FR: change JSON::toString output to match php & javascript json_encode

Php’s json_encode produces json-formatted text that does not have a space after the ":".

JUCE’s JSON::toString does.

It happens here in void DynamicObject::writeAsJSON (OutputStream& out, const int indentLevel, const bool allOnOneLine, int maximumDecimalPlaces):

        out << '"';
        JSONFormatter::writeString (out, properties.getName (i));
        out << "\": ";

Javascript’s stringify() function, which converts javascript objects to json, also does not add this space after the :

I’m requesting this because I hash the JSON output from JUCE’s JSON::toString functions to produce SHA signatures.
On my server, I try to recreate those signatures to verify the data, and if the original JUCE-created JSON has characters that the server’s JSON encoders don’t include, the signatures will never match.

1 Like

To be safe i would compare the data after stripping all whitespace on both sides.

2 Likes

+1 to rebbur’s suggestion

A standard library that exists in different languages is json minify. It removes all layout characters, like space, newlines, tabs…
I don’t think it makes sense to change the output for one specific use case.

IME it’s rarely a good idea to rely on a particular format for utilities like this that are largely intended for human-readability. If you need to convert a JSON object to a string in a specific format, you should probably write that conversion yourself, or at least do some additional sanitation on the output from another API like JUCE’s.

For your usecase, would it not be enough to do

const auto sanitisedJSON = unsanitisedJSON.replace (": ", ":")`

This would break, if inside a quoted text the phrase ": " would be found.
You need to preserve the values…

True. Depends how much OP knows about the data stored in the objects as to whether or not that would be safe.

thanks @daniel @ImJimmi @rebbur

I am creating the json on both the server side and the client side.
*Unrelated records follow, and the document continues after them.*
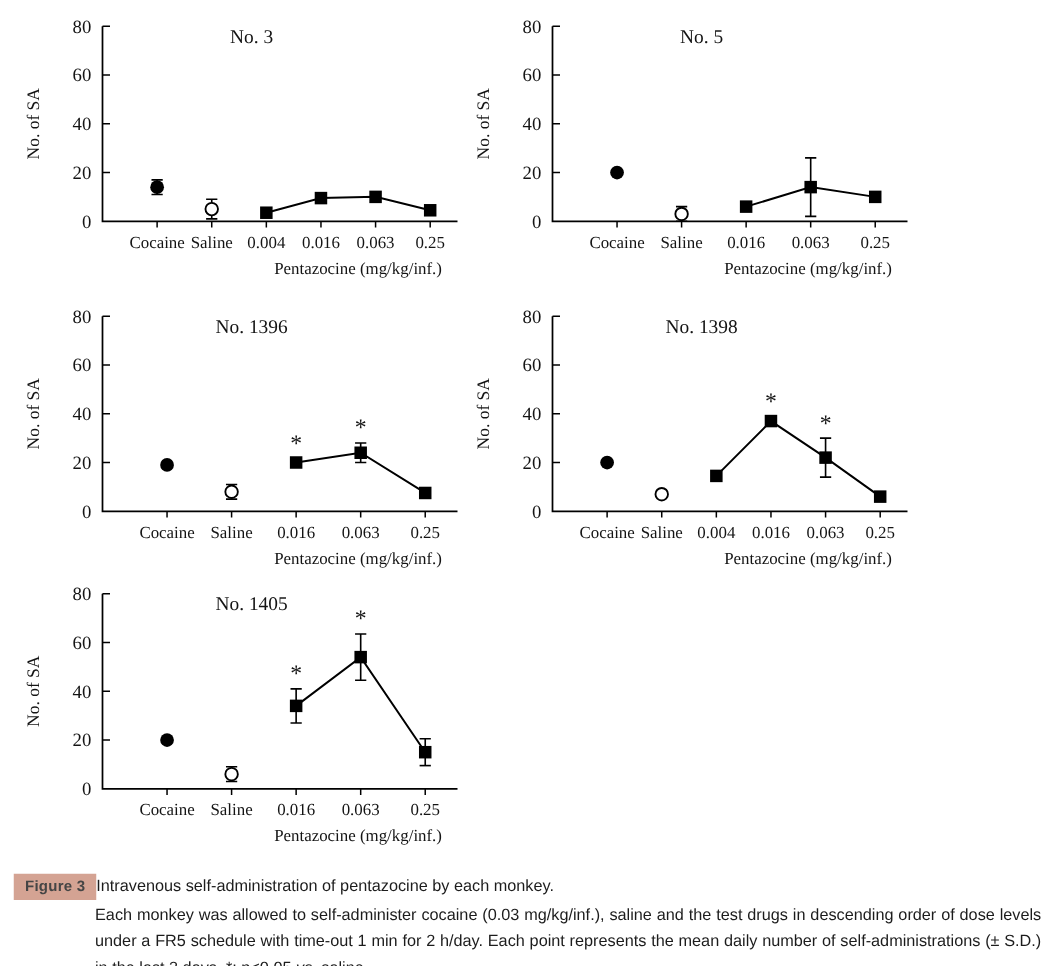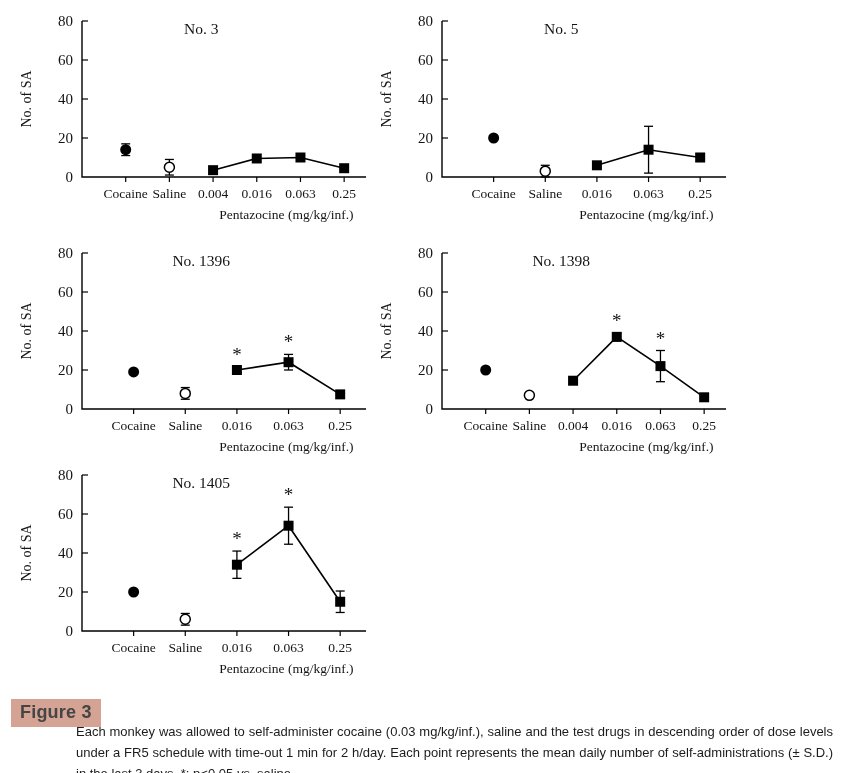--- a/index.html
+++ b/index.html
@@ -30,7 +30,7 @@
   .caption { position: absolute; left: 0; top: 694px; width: 842px; height: 79px; }
   .figure-badge {
     position: absolute; left: 11px; top: 5px;
-    font-size: 18px; font-weight: bold;
+    font-size: 12px; font-weight: bold;
     padding: 3px 9px 4px 9px;
     letter-spacing: 0.2px;
   }

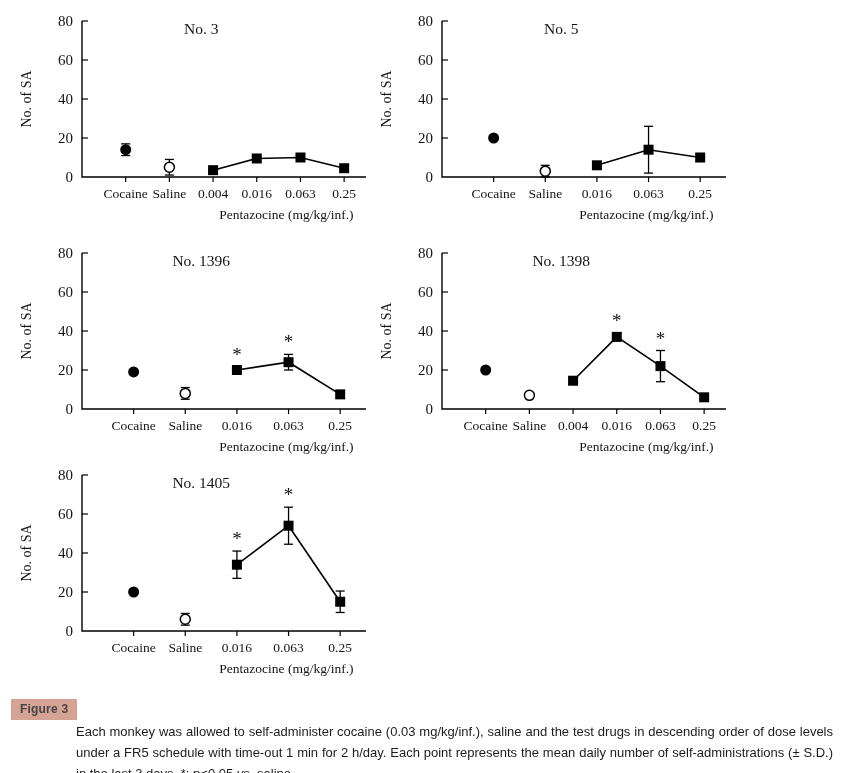--- a/index.html
+++ b/index.html
@@ -262,6 +262,7 @@
 
   <div class="caption">
     <span class="figure-badge" style="background: rgb(212, 163, 147); color: rgb(69, 69, 69);">Figure 3</span>
+    <div class="cap-title">Intravenous self-administration of pentazocine by each monkey.</div>
     <p class="cap-body"><span>Each monkey was allowed to self-administer cocaine (0.03 mg/kg/inf.), saline and the test drugs in descending order of dose levels under a FR5 schedule with time-out 1 min for 2 h/day. Each point represents the mean daily number of self-administrations (± S.D.) in the last 3 days. *: p&lt;0.05 </span><i>vs.</i><span> saline.</span></p>
   </div>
I think I need to look into how I am sanitizing on both sides and figure out the best way to create JSON on the JUCE side that doesn’t end up looking like this:

"{\"versionString\":\"1.0.0\",\"data\":\"ew0KICAidGVzdCI6ICJ2YWx1ZSINCn0=\",\"clientPublicKey\":\"-----BEGIN PUBLIC KEY-----\\nMCowDQYJKoZIhvcNAQEBBQADGQAwFgIRAJ6k+IvCAPEA6JmOdyfa4qECAQU=\\n-----END PUBLIC KEY-----\\n\",\"testKey1\":\"testValue1\",\"testKey2\":\"testValue2\"}"

where a bunch of characters (quotes, slashes) are being escaped.

I tend to embed JSON strings like so:

const juce::String jsonData = R"(
    {
        "foo": "bar"
    }
)";

I’m constructing them from juce::var objects, they aren’t hard-coded.